EXERCISE OBJECTIVE: Start to finish, retype the entries exactly while omitting the pictures.

Change detection data:
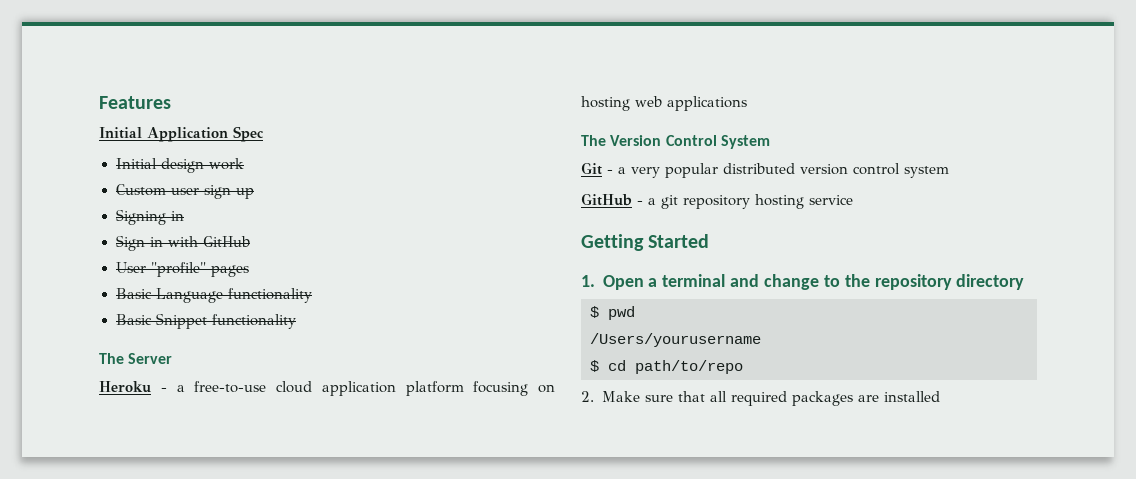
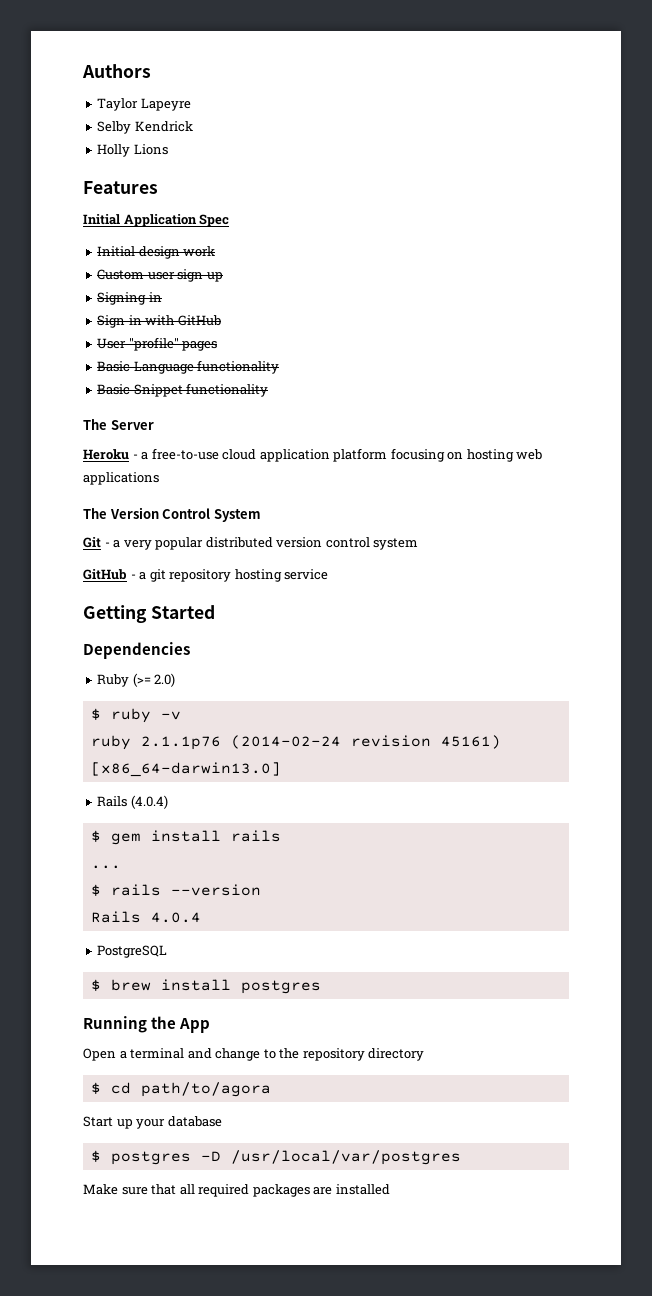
(99, 102) none -> [82,64,151,78] [97,98,191,111] [97,121,193,134] [97,144,168,157] Authors // Taylor Lapeyre // Selby Kendrick // Holly Lions //
[581,275,595,287] 1. -> [83,642,190,659] [97,673,176,687] [90,708,181,723] [90,735,501,750] [90,762,281,777] [97,795,168,809] [90,830,281,845] [90,865,121,869] [90,884,261,896] [90,911,201,923] [97,945,168,958] [90,979,321,994] [83,1016,211,1033] Dependencies // Ruby (>= 2.0) // $ ruby -v // ruby 2.1.1p76 (2014-02-24 revision 45161) [x86_64-darwin13.0] // Rails (4.0.4) // $ gem install rails // ... // $ rails --version // Rails 4.0.4 // PostgreSQL // $ brew install postgres // Running the App //
[608,306,635,320] [590,333,761,347] [590,360,743,374] [581,391,594,402] pwd // /Users/yourusername // $ cd path/to/repo // 2. -> [110,1082,271,1097] [83,1116,222,1129] [90,1150,461,1165] cd path/to/agora // Start up your database // $ postgres -D /usr/local/var/postgres //

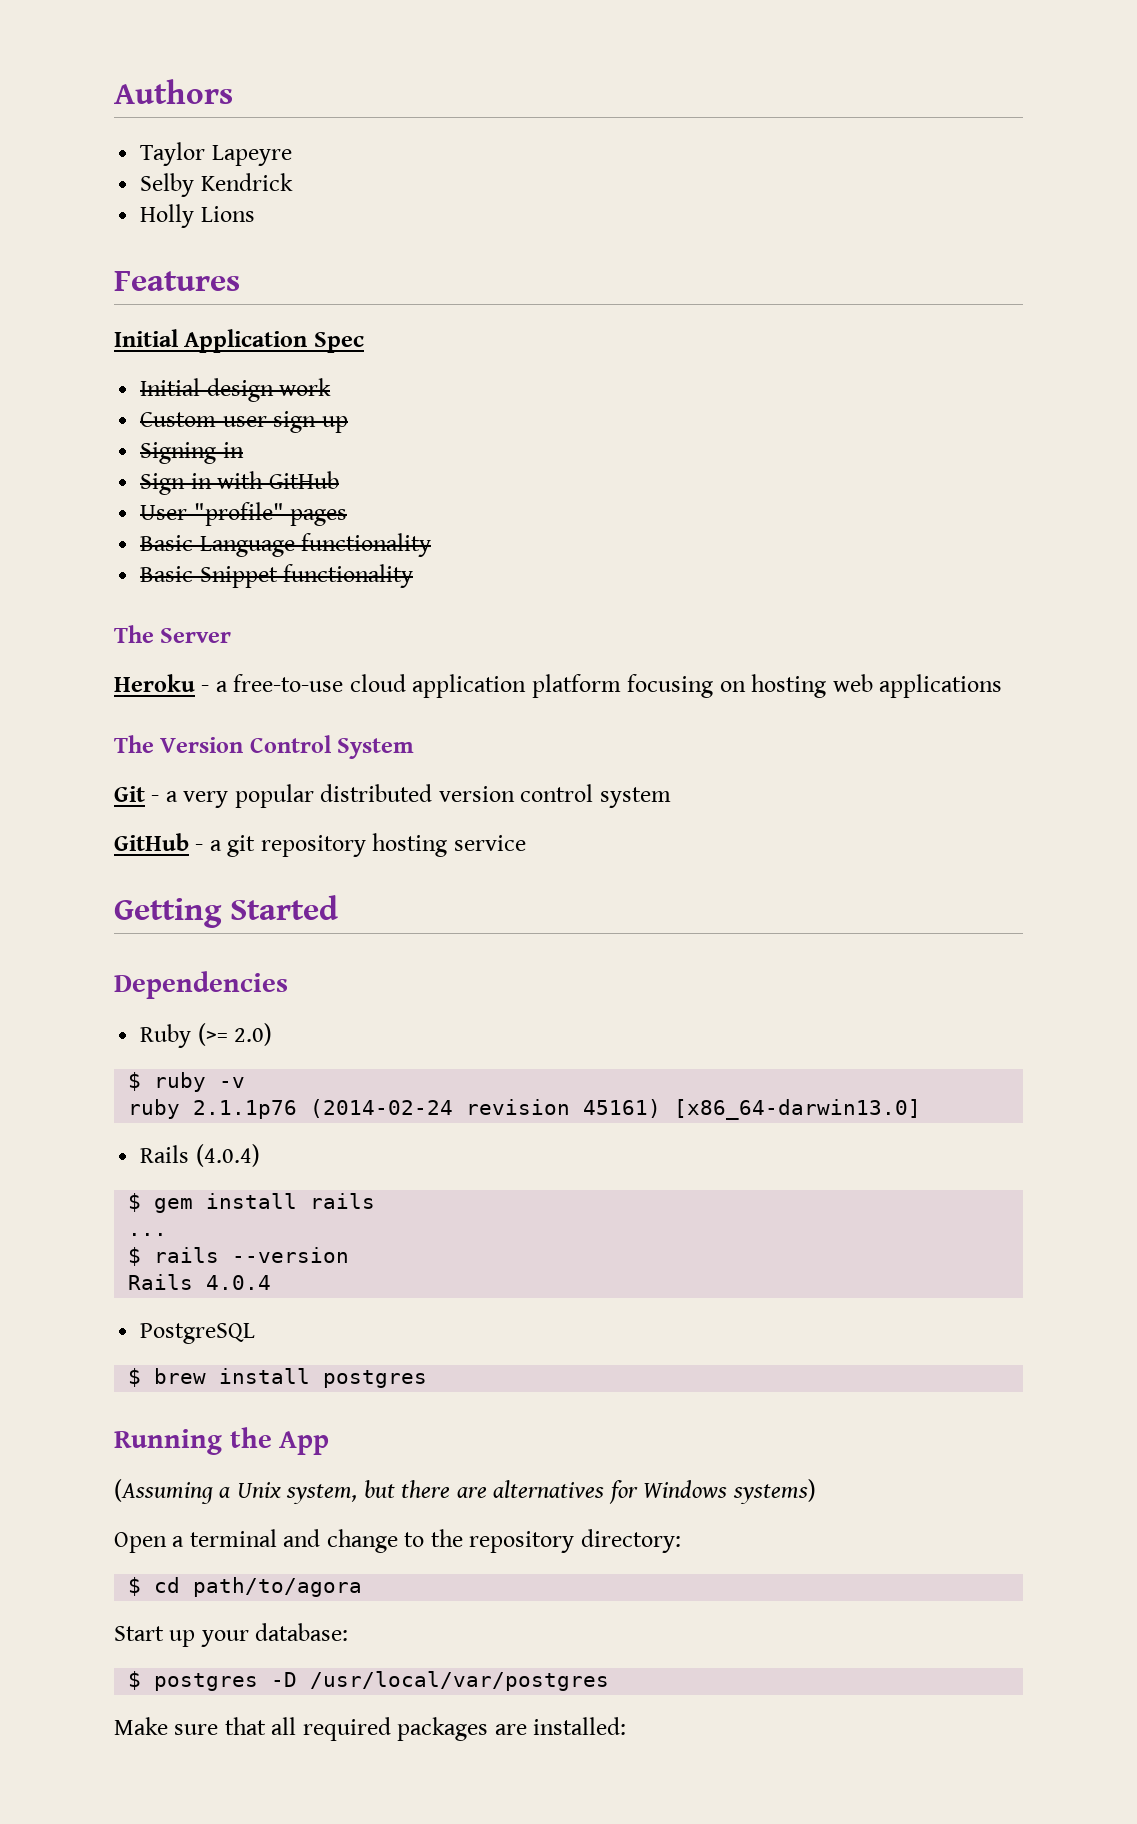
(211, 1025) none -> [114,1479,816,1504] // (Assuming a Unix system, but there are alternatives for Windows systems)
[368,1048,425,1061] directory -> [580,1529,681,1553] directory:
[167,1116,222,1127] database -> [255,1623,349,1641] database:
[335,1184,390,1195] installed -> [533,1717,627,1735] installed:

EXERCISE SOLUTION:
(99, 102) none -> [82,64,151,78] [97,98,191,111] [97,121,193,134] [97,144,168,157] Authors // Taylor Lapeyre // Selby Kendrick // Holly Lions //
[581,275,595,287] 1. -> [83,642,190,659] [97,673,176,687] [90,708,181,723] [90,735,501,750] [90,762,281,777] [97,795,168,809] [90,830,281,845] [90,865,121,869] [90,884,261,896] [90,911,201,923] [97,945,168,958] [90,979,321,994] [83,1016,211,1033] Dependencies // Ruby (>= 2.0) // $ ruby -v // ruby 2.1.1p76 (2014-02-24 revision 45161) [x86_64-darwin13.0] // Rails (4.0.4) // $ gem install rails // ... // $ rails --version // Rails 4.0.4 // PostgreSQL // $ brew install postgres // Running the App //
[608,306,635,320] [590,333,761,347] [590,360,743,374] [581,391,594,402] pwd // /Users/yourusername // $ cd path/to/repo // 2. -> [110,1082,271,1097] [83,1116,222,1129] [90,1150,461,1165] cd path/to/agora // Start up your database // $ postgres -D /usr/local/var/postgres //

(211, 1025) none -> [114,1479,816,1504] // (Assuming a Unix system, but there are alternatives for Windows systems)
[368,1048,425,1061] directory -> [580,1529,681,1553] directory:
[167,1116,222,1127] database -> [255,1623,349,1641] database:
[335,1184,390,1195] installed -> [533,1717,627,1735] installed:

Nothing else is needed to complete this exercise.